Tuesday 16 December 2008

Moscow Life

It's 2 a.m . I can't sleep ..Ganna has the TV on stadium loud as per and in the flat above my room he's beating her again. She cries and she screams , she moves from room to room to avoid him. For short while there's silence and then it all starts again. It eventually it all stops ,daylight breaks and it's just another Moscow day.

Having never ever lived in apartments before the sounds of others so disturbingly close is totally unfamiliar to me. Although having said that,at home when a next door neighbour had her man around i christened her Orca. I was going to complain but thankfully the relationship was a short one. My 'babies' bedrooms were next to hers and they were old enough to know what she was doing. Whilst her lover delighted in her trick pelvis , my kids didn't (and shouldn't) have had have their sleep interrupted when Mr &MS WeWannaBePornStars got busy.

Anyway,the sounds of daily goings on in apartments here are sometimes make uncomfortable listening. Where i lived previously there was a women who sobbed enough to make you heartbreak the first time you heard her and her complaints about her money-grabbing family.The you come to realise that this woman is a harridan ( whose vicious tongue could earn her a gold medal in the Nasty Mouth Olympics) , is house-bound and her family have the patience of Job.

The wife-beater and his wife are still together . A truce will be had for a couple of weeks and his fists will be out again.

Of, course I'm conflicted. I'm not at home where i have full command of the host language and I wouldn't worry about calling the police. I know the system there . Over here the police are a different kettle of fish and 'trust' is not a word that springs to mind when people speak to me about them. So, you listen to the screams , the sobbing and pleading.... helpless.Shocked into the realisation, that all you can do is wait and hope that the beating that you're hearing this time won't be as long as the last.
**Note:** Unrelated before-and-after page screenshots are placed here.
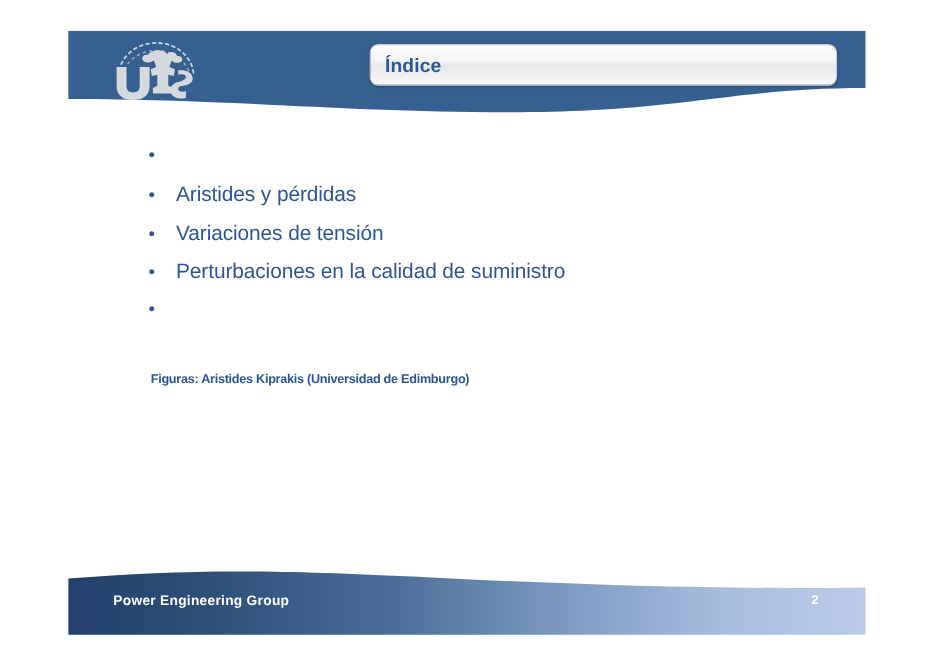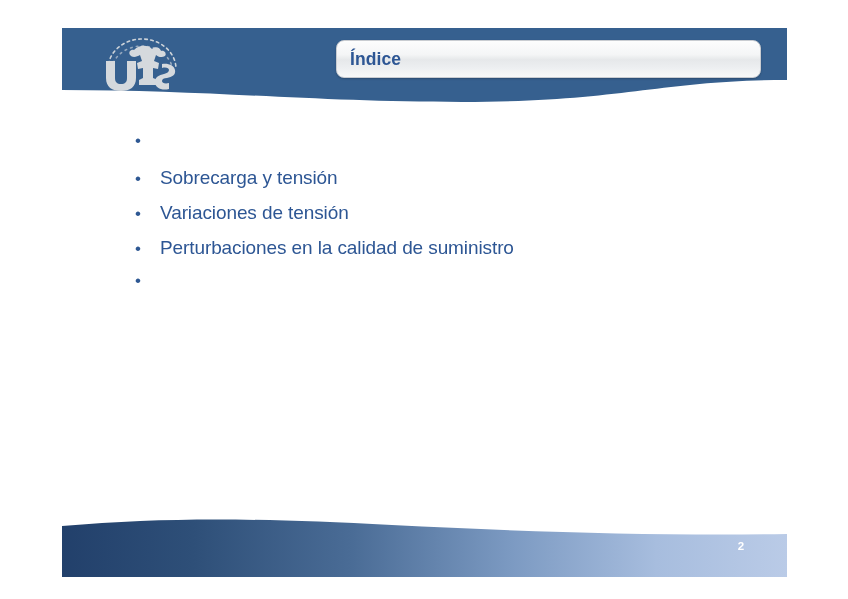--- a/index.html
+++ b/index.html
@@ -198,54 +198,56 @@
   </div>
 
   <div id="bullet-list">
 
     <div class="bullet-row">
       <span class="bullet-dot">•</span>
     </div>
 
     <div class="bullet-row">
       <span class="bullet-dot">•</span>
-      <span class="bullet-text">Sobrecarga y tensión</span>
+      <span class="bullet-text">Aristides y pérdidas</span>
     </div>
 
     <div class="bullet-row">
       <span class="bullet-dot">•</span>
       <span class="bullet-text">Variaciones de tensión</span>
     </div>
 
     <div class="bullet-row">
       <span class="bullet-dot">•</span>
       <span class="bullet-text">Perturbaciones en la calidad de suministro</span>
     </div>
 
     <div class="bullet-row">
       <span class="bullet-dot">•</span>
     </div>
 
   </div>
 
+  <div id="attribution">Figuras: Aristides Kiprakis (Universidad de Edimburgo)</div>
 
   <div id="footer-band">
     <svg viewBox="0 0 725 60" preserveAspectRatio="none" aria-hidden="true">
       <defs>
         <linearGradient id="footerGrad" x1="0" y1="0" x2="1" y2="0">
           <stop offset="0%" stop-color="#22406B"></stop>
           <stop offset="18%" stop-color="#2E4F78"></stop>
           <stop offset="40%" stop-color="#4A6C96"></stop>
           <stop offset="62%" stop-color="#7C9AC2"></stop>
           <stop offset="82%" stop-color="#A7BDDE"></stop>
           <stop offset="100%" stop-color="#BACBE7"></stop>
         </linearGradient>
       </defs>
       <path d="M0,8
                C110,-1 190,0 330,7
                C470,14 600,18 725,16
                L725,59 L0,59 Z" fill="url(#footerGrad)"></path>
     </svg>
   </div>
 
+  <div id="footer-label">Power Engineering Group</div>
   <div id="page-number">2</div>
 
 </div>
 
 </body></html>

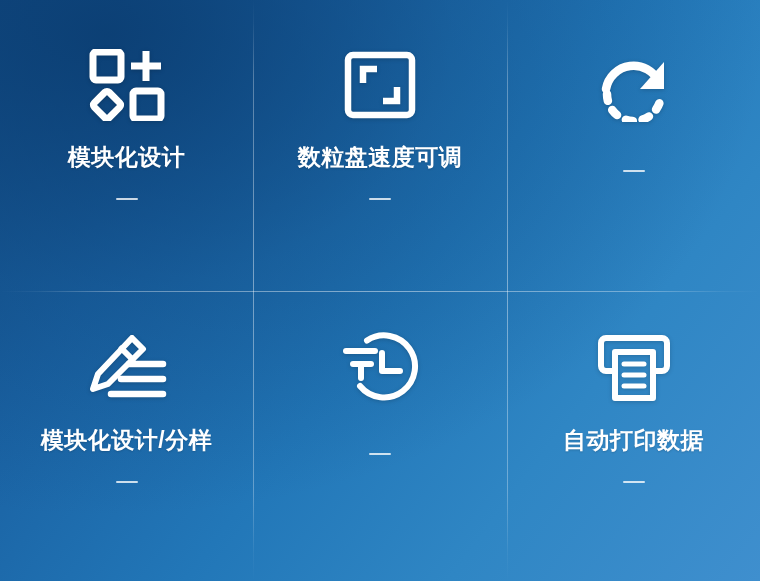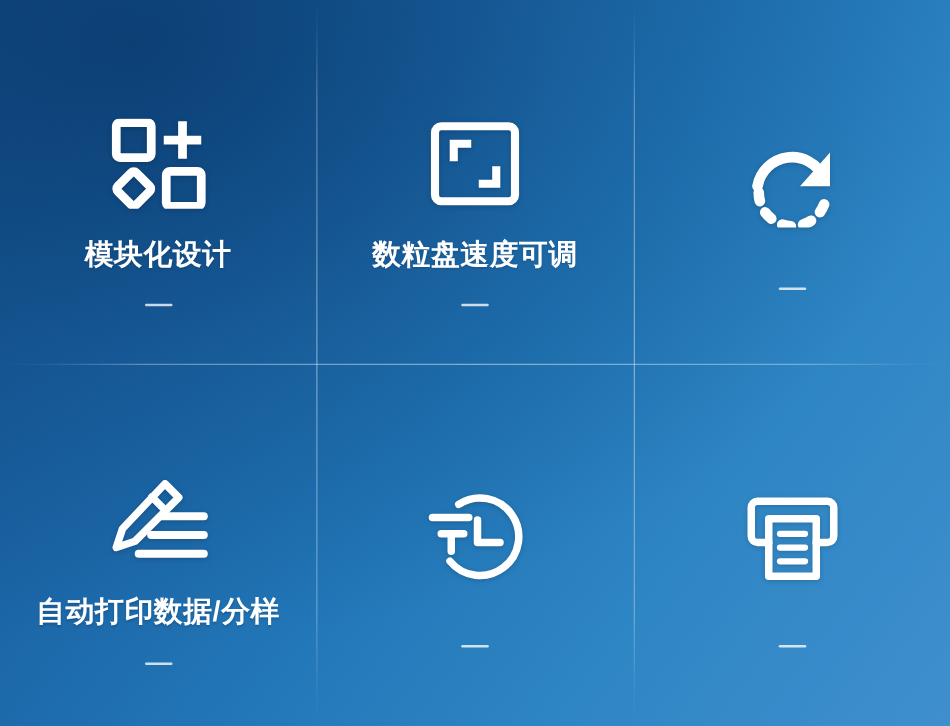--- a/index.html
+++ b/index.html
@@ -69,21 +69,20 @@
     grid-template-columns: 253px 254px 253px;
     grid-template-rows: 291px 290px;
     width: 760px;
     height: 581px;
   }
 
   .cell {
     display: flex;
     flex-direction: column;
     align-items: center;
-    justify-content: center;
     box-sizing: border-box;
   }
   
   .cell.row1 { padding-top: 42px; }
   .cell.row2 { padding-top: 34px; }
 
   .icon-wrap {
     width: 96px;
     height: 86px;
     display: flex;
@@ -170,21 +169,21 @@
 
           <path d="M45 7 L56 18 L21 53 L6 58 L11 43 Z" stroke="#ffffff" stroke-width="6" stroke-linejoin="round" fill="none"></path>
 
           <path d="M34.5 17.5 L45.5 28.5" stroke="#ffffff" stroke-width="6" stroke-linecap="round"></path>
 
           <path d="M42 33 L76 33" stroke="#ffffff" stroke-width="6.5" stroke-linecap="round"></path>
           <path d="M34 48 L76 48" stroke="#ffffff" stroke-width="6.5" stroke-linecap="round"></path>
           <path d="M24 63 L76 63" stroke="#ffffff" stroke-width="6.5" stroke-linecap="round"></path>
         </svg>
       </div>
-      <div class="cell-label">自动打印数据/分样</div>
+      <div class="cell-label">模块化设计/分样</div>
       <div class="cell-rule"></div>
     </div>
 
     <div class="cell row2">
       <div class="icon-wrap">
         <svg width="78" height="74" viewBox="0 0 78 74" fill="none" xmlns="http://www.w3.org/2000/svg">
 
           <path d="M26 9.5 A31 31 0 1 1 19 55" stroke="#ffffff" stroke-width="6" stroke-linecap="round" fill="none"></path>
 
           <path d="M41 22 L41 40 L59 40" stroke="#ffffff" stroke-width="6" stroke-linecap="round" stroke-linejoin="round" fill="none"></path>
@@ -203,17 +202,18 @@
 
           <path d="M9 8 h56 a5 5 0 0 1 5 5 v23 a5 5 0 0 1 -5 5 h-9 M18 41 h-9 a5 5 0 0 1 -5 -5 v-23 a5 5 0 0 1 5 -5" stroke="#ffffff" stroke-width="6" stroke-linecap="round" stroke-linejoin="round" fill="none"></path>
 
           <path d="M18 22 h38 v46 h-38 z" stroke="#ffffff" stroke-width="6" stroke-linejoin="round" fill="none"></path>
 
           <path d="M27 34 h20" stroke="#ffffff" stroke-width="5" stroke-linecap="round"></path>
           <path d="M27 45 h20" stroke="#ffffff" stroke-width="5" stroke-linecap="round"></path>
           <path d="M27 56 h20" stroke="#ffffff" stroke-width="5" stroke-linecap="round"></path>
         </svg>
       </div>
+      <div class="cell-label">自动打印数据</div>
       <div class="cell-rule"></div>
     </div>
 
   </div>
 </div>
 
 </body></html>

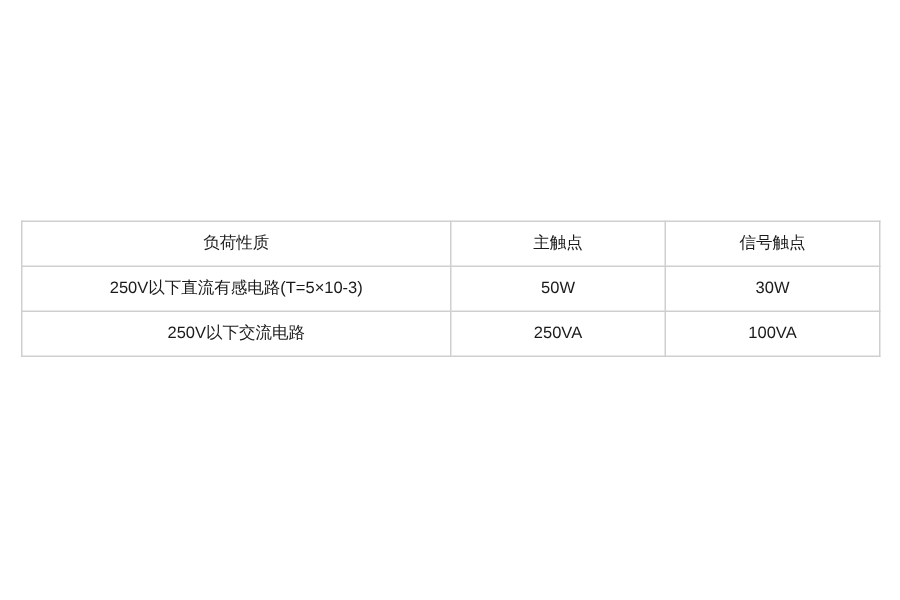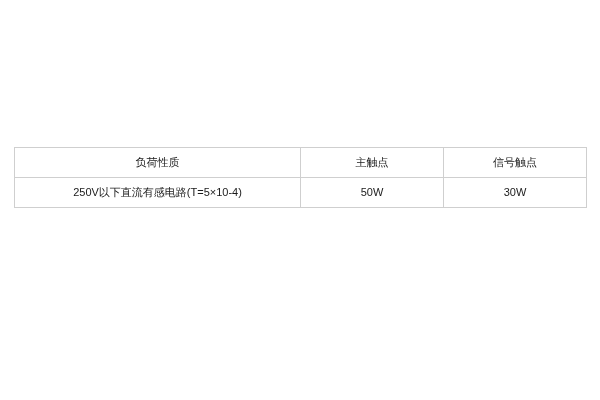--- a/index.html
+++ b/index.html
@@ -55,19 +55,24 @@
       <col class="c1">
       <col class="c2">
     </colgroup>
     <tbody>
       <tr class="hdr">
         <td>负荷性质</td>
         <td>主触点</td>
         <td>信号触点</td>
       </tr>
       <tr>
-        <td>250V以下直流有感电路(T=5×10-4)</td>
+        <td>250V以下直流有感电路(T=5×10-3)</td>
         <td>50W</td>
         <td>30W</td>
+      </tr>
+      <tr>
+        <td>250V以下交流电路</td>
+        <td>250VA</td>
+        <td>100VA</td>
       </tr>
     </tbody>
   </table>
 </div>
 
 </body></html>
As a woman to hear another woman cry like that at the hands of a bully is unpleasant to say the least . I lived with a bully once. 'Fortunately' he only physically assaulted me once .... the rest was psychological torment at which he aimed ( and still does) to make himself the master. I got out of the situation but i remember the years i spent thinking hoping things would get better. They never did no matter what i did, so i spent the last years of my marriage in a quiet rage until i used that energy to save myself and my kids. As a consequence i have had some amazing journeys and blessings and so have the kids.I hope that one day the woman upstairs realises someday soon that there is more to life than a fists and tears.